米国が主導する多国間経済協力体「インド太平洋経済枠組み(IPEF)」の14の参加国が「供給網協定」を結ぶことで妥結した。中国を排除したアジア太平洋地域の経済秩序を打ちたてるとする米国の構想が現実化しつつある。
韓国、米国など14カ国は27日(現地時間)、米国デトロイトで開かれた閣僚級会合後に発表した共同報道声明で、供給網協定の妥結を宣言した。昨年5月に発足したIPEFの参加国間の初の合意であり、サプライチェーン(供給網)分野での初の国際協定でもある。
供給網協定によると、参加国は供給網に危機が発生した際には、参加国政府からなる「サプライチェーン危機対応ネットワーク」を稼動して代替供給源の把握、代替輸送ルートの開発、迅速な通関などの協力策を協議するとしている。また、参加国の供給網に否定的な影響を与える措置を自制し、やむを得ずそのような措置を取る場合には、参加国の意見を聞いて協議できるようになる。協定の履行状況を点検するための「供給網委員会」も設置する。
米商務省は「IPEFのサプライチェーン部門の交渉完了は、ジョー・バイデン大統領のインド太平洋戦略を後押しする重要な成果」だと述べた。韓国の産業通商資源部は「供給網協定は、資源部局と技術先導局が共に参加して相互補完的な協力体系を構築することに意義がある。企業の立場からはサプライチェーンの不確実性が下がり、投資環境が改善されると期待している」と述べた。今回の協定は、参加国が各国の国内手続きや法律の検討などを経て、最終文案に合意した後に確定される。
IPEFは米国の主導で昨年5月に公式に発足した。韓国をはじめ米国、日本、オーストラリア、インド、タイ、マレーシア、インドネシア、ベトナム、フィリピン、シンガポール、ブルネイ、ニュージーランド、フィジーの14カ国が参加する。中国が世界最大の自由貿易協定(FTA)である「地域的な包括的経済連携協定(RCEP)」を主導してアジア太平洋地域での影響力を拡大していることを受け、これをけん制するために米国によって作られた協議体という性格を持つ。米国はアジア太平洋地域において自国の参加する多国間経済協定がない状況だった。

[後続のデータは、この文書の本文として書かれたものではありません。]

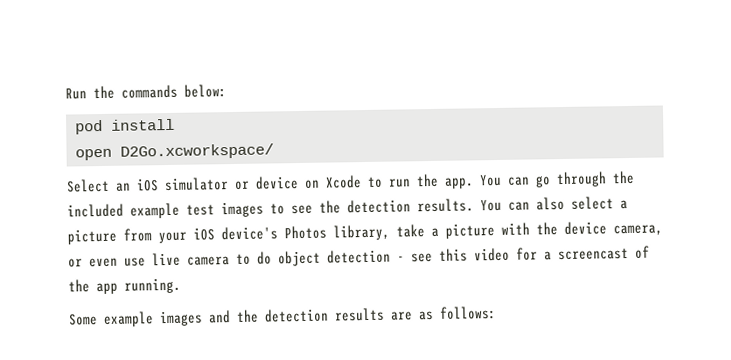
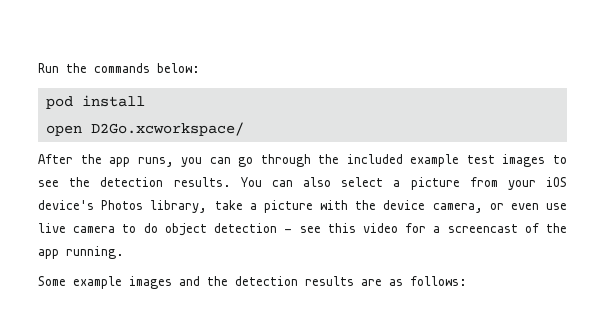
[66,173,502,193] Select an iOS simulator or device on Xcode to run the app. You -> [38,154,203,167] After the app runs, you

今回の供給網協定は、中国の影響力の縮小を狙う米国の「対中圧迫」を強めるための動力となる見通しだ。日本の西村康稔経済産業相は「何か危機が起こったときも、お互いに協力し合う枠組みを作ることになる。グローバルサウスの代表格であるインドやインドネシアも含めて強じんなサプライチェーンを作ることは、非常に大きな意義がある」と述べた。IPEF参加国が世界の総生産に占める割合は41%で、RCEP(30.8%)より大きい。このかん中国は「中国と地域諸国との協力を弱体化させるための地政学的な経済枠組み」だとして反発してきた。
ただし「中国排除」路線は明示されてはいない。協定文には「デカップリング(脱同調化)」などの中国を具体的にターゲットにした文言はない。サプライチェーン危機に対応するために参加国の共同の努力を強化しようという水準の「緩い協定」だというのが、専門家たちの評価だ。産業部の高官は「今回の合意には、中国が反発するほどの要素はない。特定国の排除を目的としたものもない。中国は韓国の重要な貿易および投資パートナーであり、緊密な関係を維持していく」と述べた。
このような理由から、貿易などの残りの交渉分野の合意レベルもそれほど高くはないだろうとの見通しが示されている。峨山政策研究センターのセンター長を務めるイ・ジェヒョン氏は「中国経済に対する依存度が高い東南アジア諸国は、交渉に参加して利益を得るという立場であって、米国主導の新たな経済秩序を受け入れたものとは思わない」と診断した。
IPEFは昨年9月から貿易、供給網、クリーンな経済、公正な経済の4分野での交渉を続けてきており、このたびの供給網分野が初の合意となった。残る3分野の交渉は今後も続けられる。米国は、年内に残りの分野の交渉を妥結するというタイムテーブルを提示している。